For more trademark news, click here.


‘Avatar’ Most Downloaded Film of 2020, TorrentFreak Says

News Corp’s Fox Filmed Entertainment’s “Avatar” led the list of most-pirated movies in 2010, according to the TorrentFreak website.

TorrentFreak, which covers news related to content downloading, says there were more than 16,580,000 downloads of Avatar using BitTorrent file-sharing technology. Director James Cameron said in October that he would make two more films continuing the mythology created in “Avatar.”

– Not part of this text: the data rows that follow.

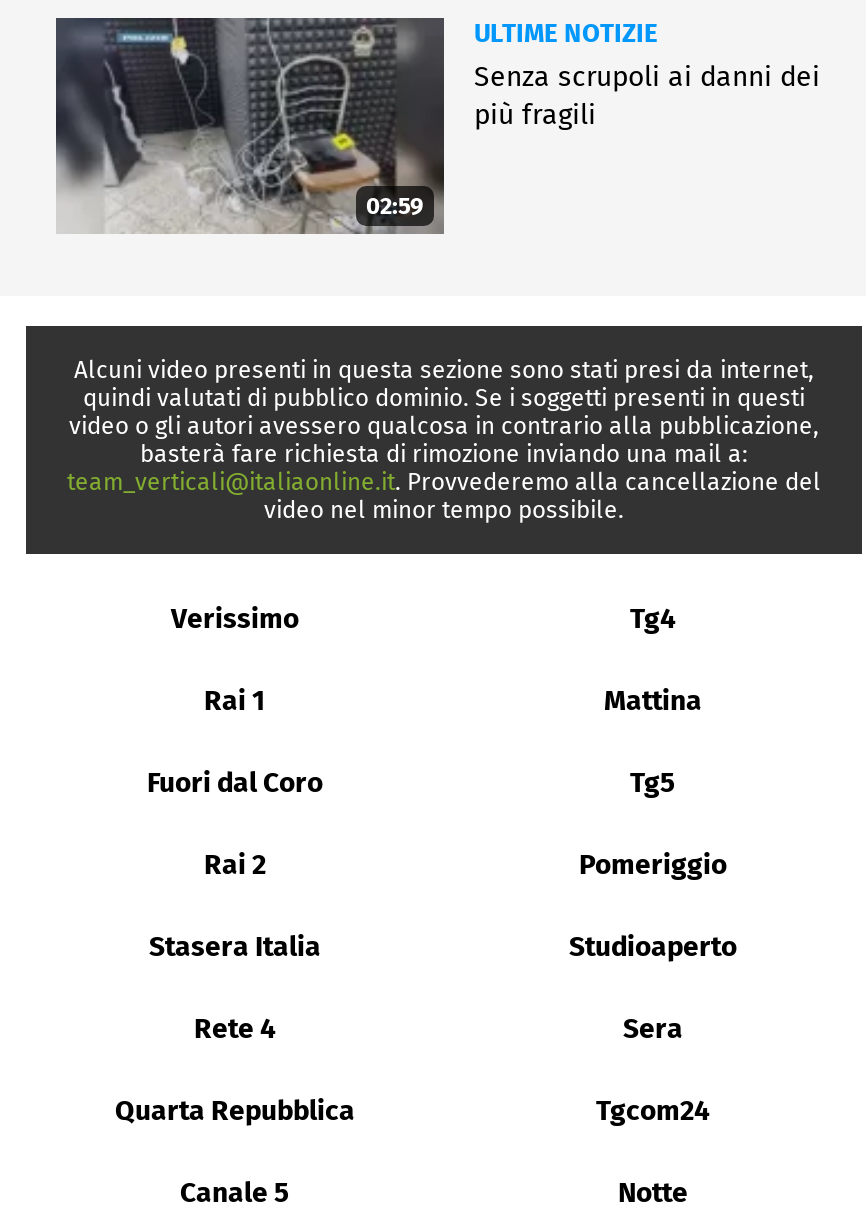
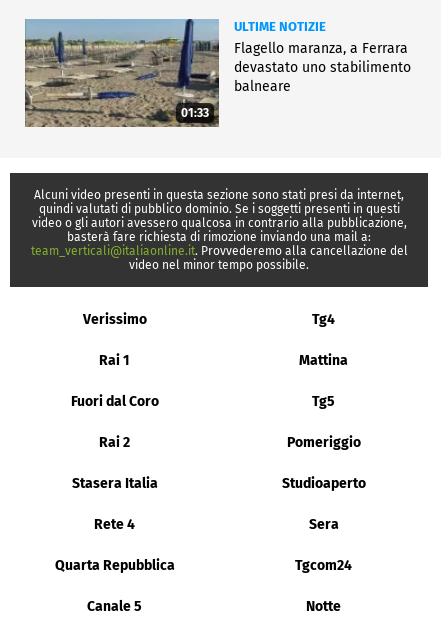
- [image]
- 02:59
+ [image]
+ 01:33

- Senza scrupoli ai danni dei
- più fragili
+ Flagello maranza, a Ferrara
+ devastato uno stabilimento
+ balneare
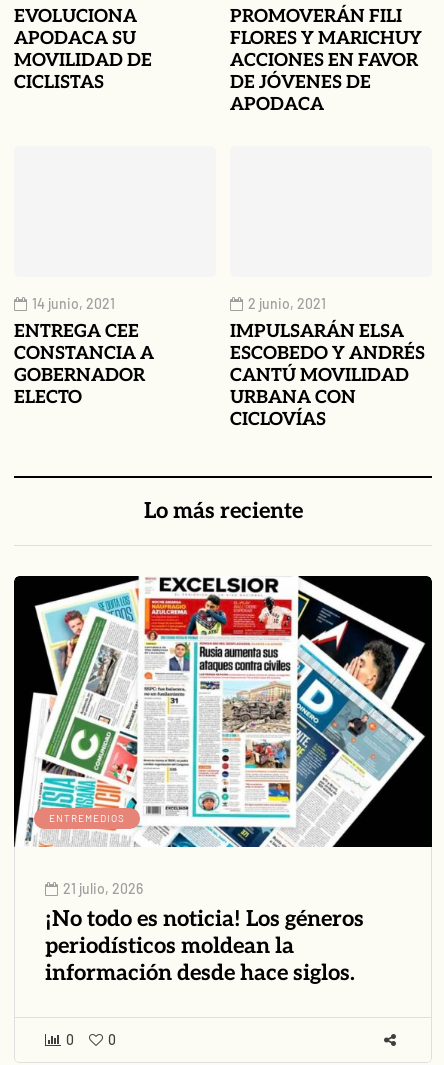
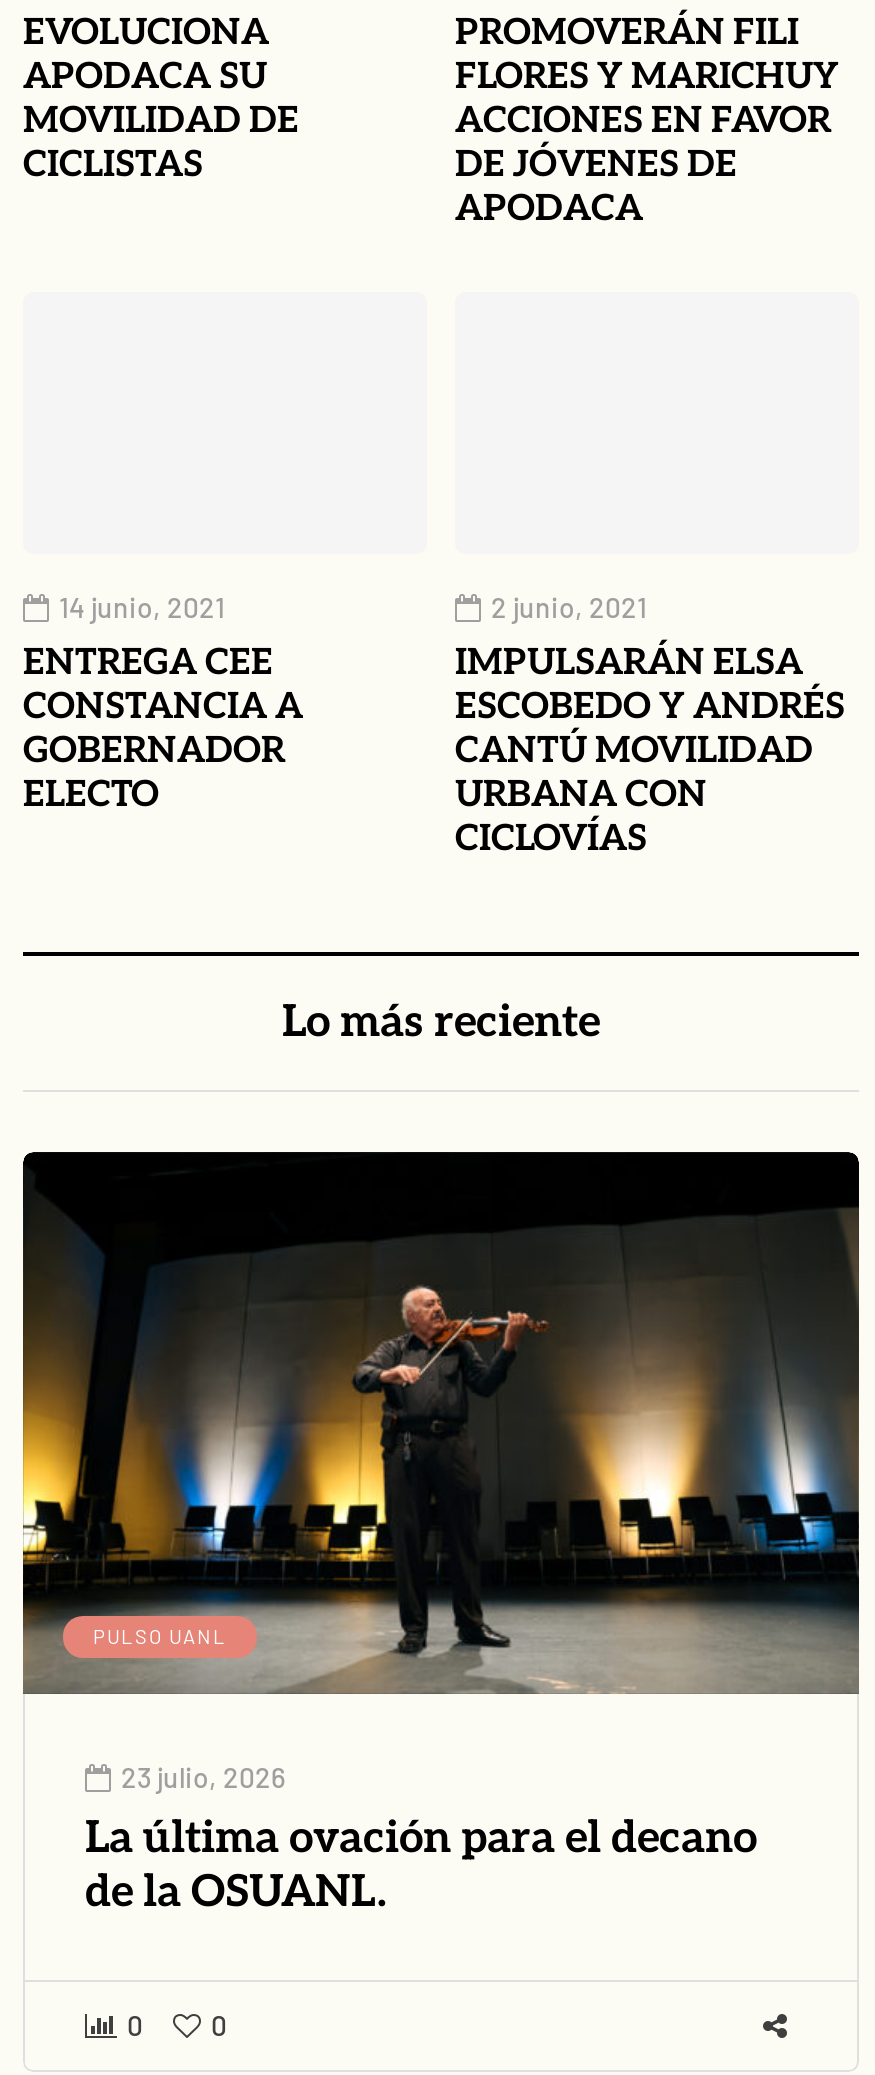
- [image]
- ENTREMEDIOS
+ [image]
+ PULSO UANL

- 21 julio, 2026
- ¡No todo es noticia! Los géneros
- periodísticos moldean la
- información desde hace siglos.
+ 23 julio, 2026
+ La última ovación para el decano
+ de la OSUANL.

Lions Gate Entertainment Corp.’s “Kick-Ass” came in second, with 11.4 million unauthorized downloads, and Time Warner Inc.’s Warner Brothers “Inception” was downloaded 9.7 million times, according to TorrentFreak. Viacom Inc.’s Paramount Pictures’ “Shutter Island” was downloaded 9.5 million times, followed by Walt Disney Co.’s “Iron Man 2,” with 8.8 million downloads.